Castro was a lifelong passionate ideologue. That was his other flaw. As the head of a country that desperately needed economic development, he needed to compromise a little to court the rich West, but he couldn’t do it. His passionate dislike for the exploitive nature of Western policies, manifest in old UK and European colonialism, and new American imperialism, remained unadulterated to the end of his life (though, apparently, he slightly softened in old age). In that regard he was not only one of the longest reigning leaders, but he was also one that stayed the truest to his original principals for all his life, a true rarity amongst politicians and political leaders. But his lifelong unwavering commitment to Socialist ideology also did Cuba no good. Apart from keeping the US virulently antagonistic and deeply suspicious, it left no room for change for Cuba, as the World (especially the Communist World) changed around him and his country.

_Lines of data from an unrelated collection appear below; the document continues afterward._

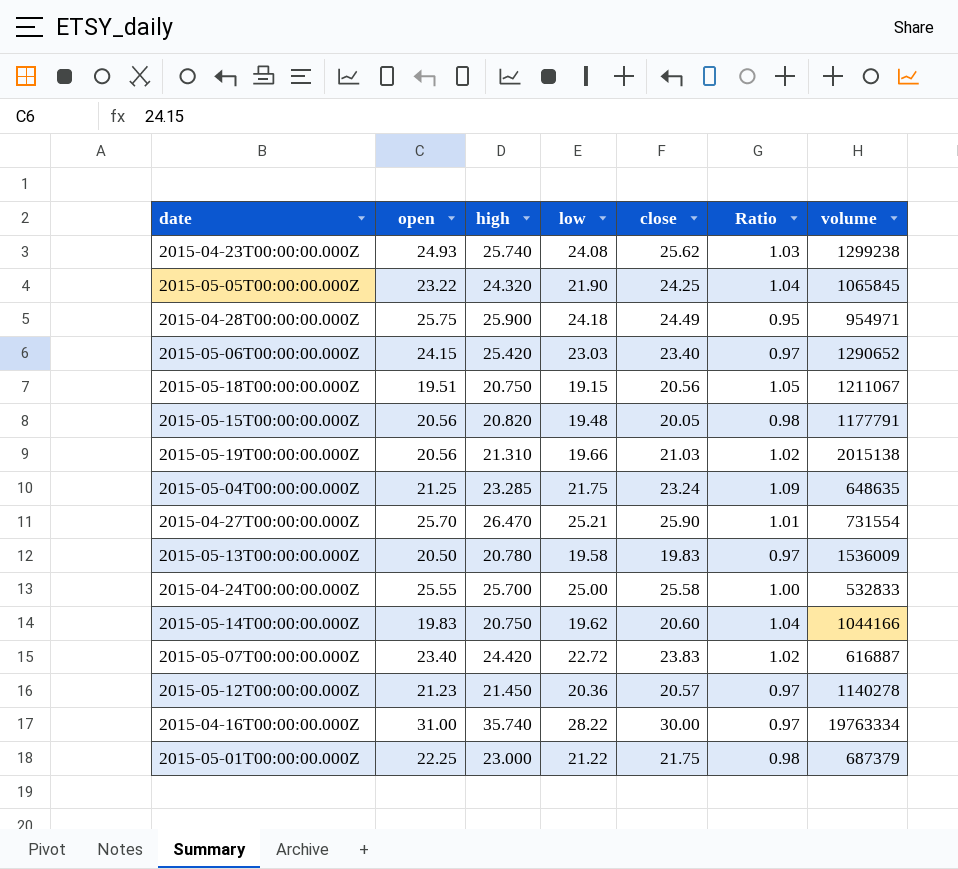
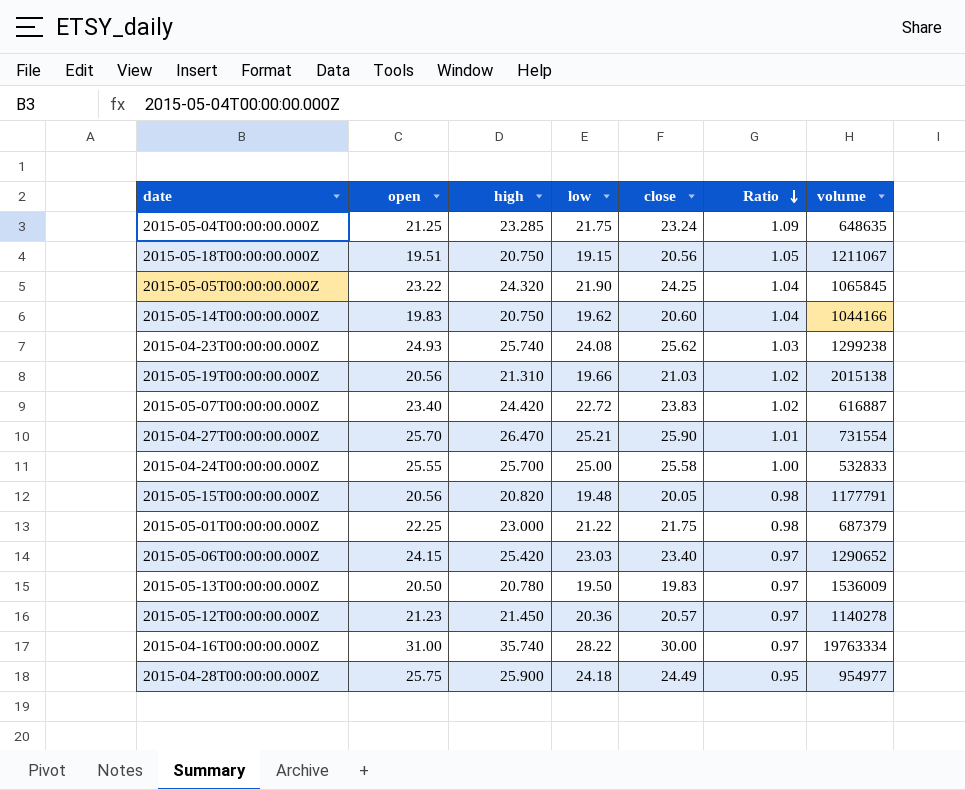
row order: none -> Ratio descending
2015-05-13T00:00:00.000Z | low: 19.58 -> 19.50
2015-04-28T00:00:00.000Z | volume: 954971 -> 954977

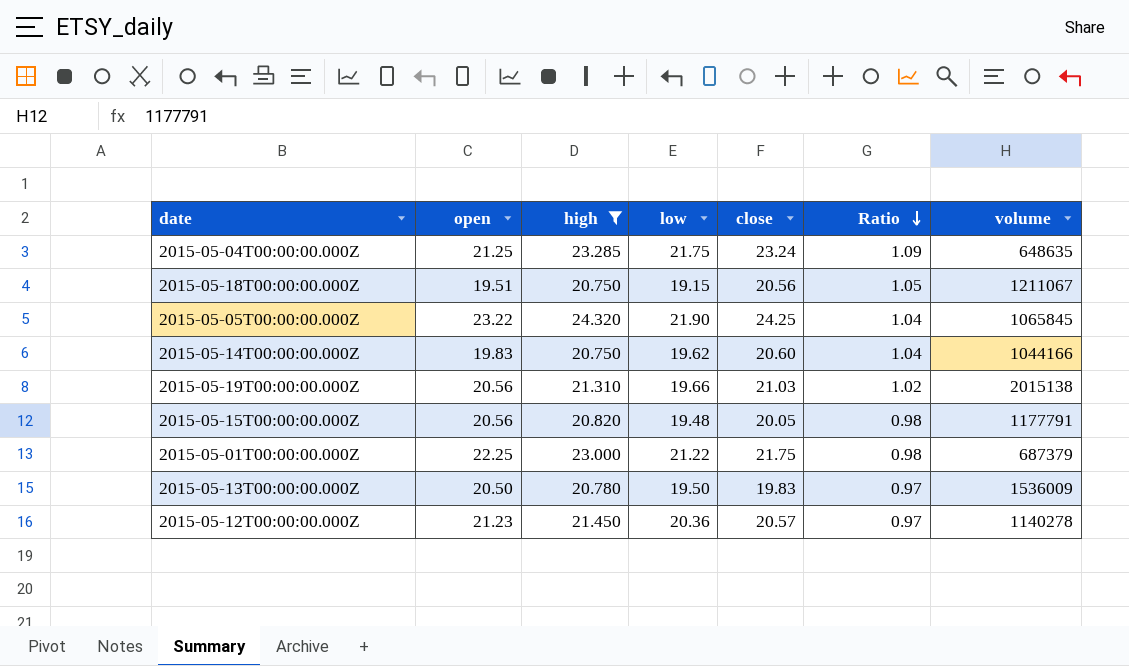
filter: none -> high <= 24.320

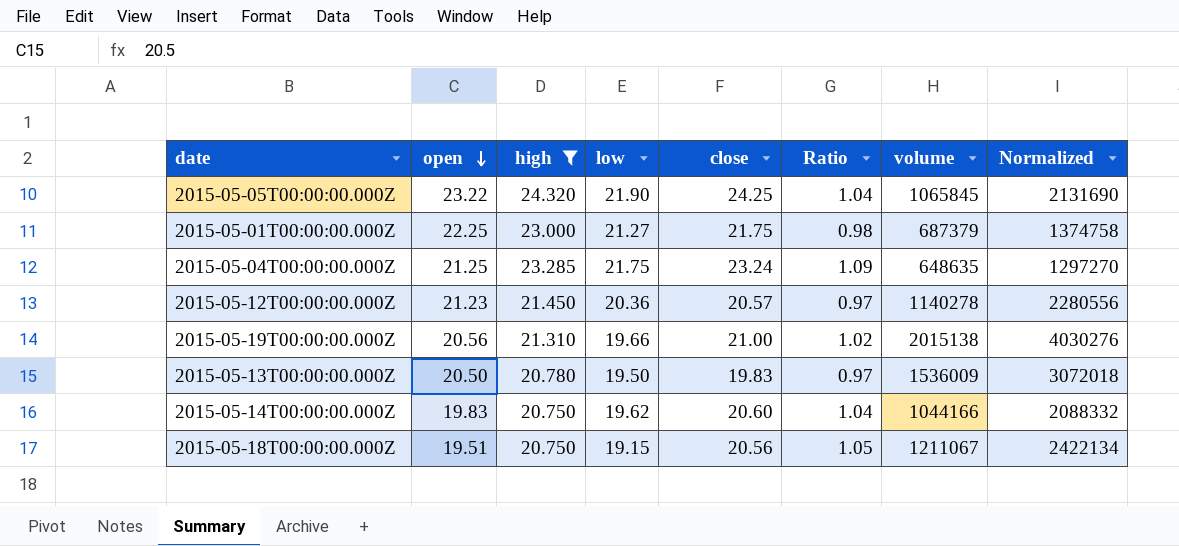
row order: Ratio descending -> open descending
column Normalized | formula: none -> [volume] * 2
row 2015-05-15T00:00:00.000Z: 20.56 | 20.820 | 19.48 | 20.05 | 0.98 | 1177791 -> none
2015-05-01T00:00:00.000Z | low: 21.22 -> 21.27
2015-05-19T00:00:00.000Z | close: 21.03 -> 21.00

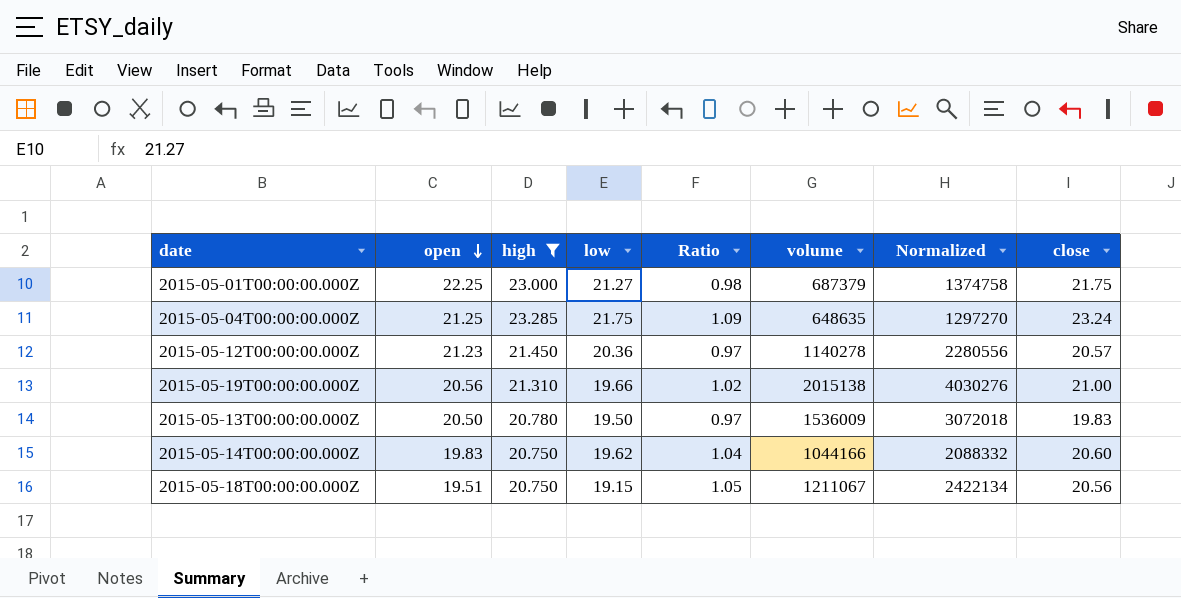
column close | position: 5 -> 8
row 2015-05-05T00:00:00.000Z: 23.22 | 24.320 | 21.90 | 24.25 | 1.04 | 1065845 | 2131690 -> none

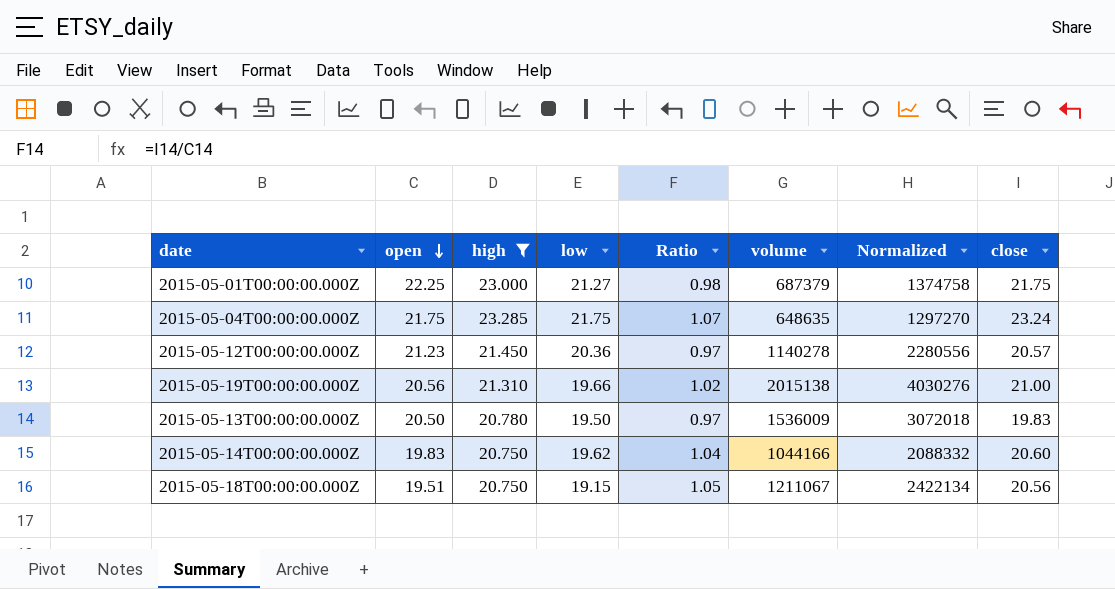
2015-05-04T00:00:00.000Z | open: 21.25 -> 21.75
2015-05-04T00:00:00.000Z | Ratio: 1.09 -> 1.07

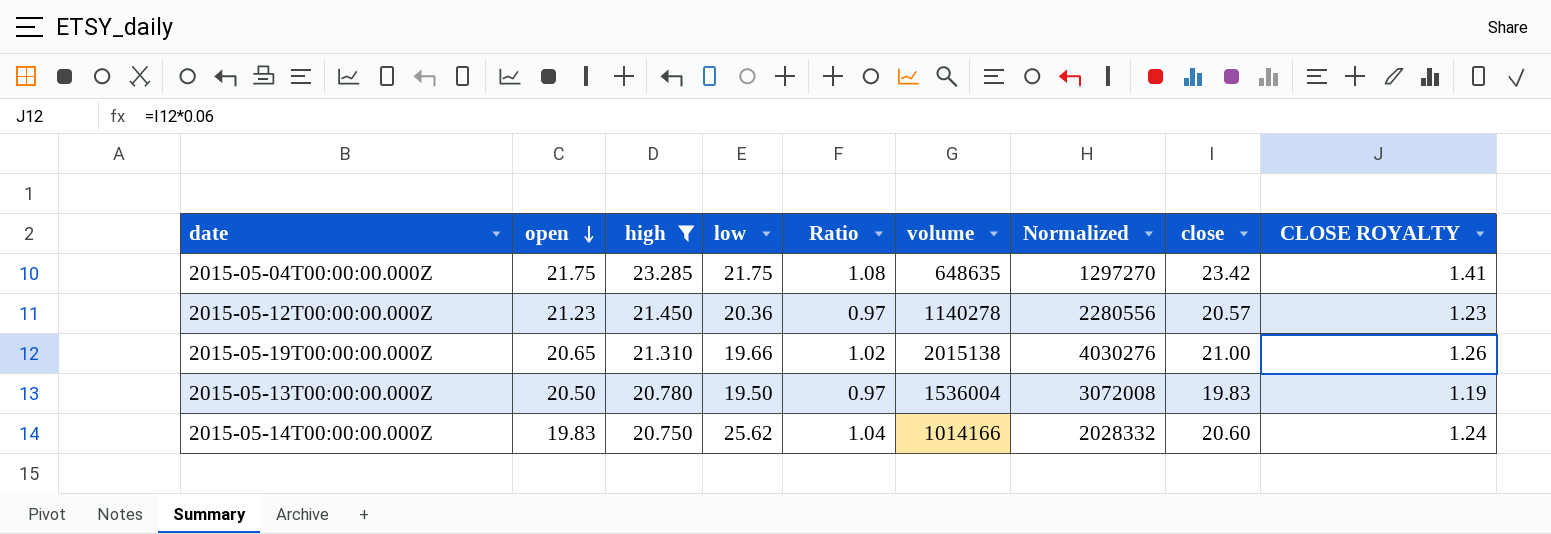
column CLOSE ROYALTY | formula: none -> [close] * 0.06
row 2015-05-01T00:00:00.000Z: 22.25 | 23.000 | 21.27 | 0.98 | 687379 | 1374758 | 21.75 -> none
row 2015-05-18T00:00:00.000Z: 19.51 | 20.750 | 19.15 | 1.05 | 1211067 | 2422134 | 20.56 -> none
2015-05-04T00:00:00.000Z | Ratio: 1.07 -> 1.08
2015-05-04T00:00:00.000Z | close: 23.24 -> 23.42
2015-05-19T00:00:00.000Z | open: 20.56 -> 20.65
2015-05-13T00:00:00.000Z | volume: 1536009 -> 1536004
2015-05-13T00:00:00.000Z | Normalized: 3072018 -> 3072008
2015-05-14T00:00:00.000Z | low: 19.62 -> 25.62
2015-05-14T00:00:00.000Z | volume: 1044166 -> 1014166
2015-05-14T00:00:00.000Z | Normalized: 2088332 -> 2028332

As the years passed after the revolution, Castro like most authoritarian leaders would not tolerate dissent, and kept an iron hand over his country. Dissent meant imprisonment and/or worse. And even though he was far better for Cubans than the brutal American backed right wing dictators, who also brooked no dissent and executed many that dared to oppose them, Castro’s heavy-handed control over Cuba and its governing as a Dictator, earned him the bitter enmity of the Cubans that fled his regime and are resident in Florida and elsewhere, and the perpetual single-minded hatred of the American government, till the more enlightened Barack Obama became President.  

It is, of course, a source of baffling mystery as to why America that tolerates and installs some of the most brutal dictatorships in the World, finds Fidel Castro consistently and particularly offensive. By comparison to others that America supports currently, like Saudi Arabia and some African oil rich regimes, and supported in the past like the Shah of Iran or the Central American regimes, or even the ones in Cuba before him, Castro has been downright good to his people and downright tame (again comparatively speaking).  

Fidel Castro’s genuine lifelong passion for the true uplifting of the poorest of the World, made him send his trained countrymen and soldiers to developing countries all over the World to assist in fighting poverty, illiteracy, lack of healthcare, racism, colonization, apartheid in South Africa (before the West did anything) and oppression from colonization and American Imperialism. His genuine concern and efforts won him, and Cuba, the deep respect of many developing countries, their governments, and their leaders.  

Globally respected luminaries like Nelson Mandela considered Fidel Castro a hero and a friend for having fought against apartheid and for standing by him. If one was to get past the knee jerk reaction of the Americans to Fidel Castro, most of the World, Communist and Democratic, authoritarian or elected, came to deeply respect a man of unshakeable principals, and lifelong passion for the betterment of the oppressed and poor. The fact that he was not perfect and himself an oppressor, were his considerable shortcomings that prevented him from universal acceptance.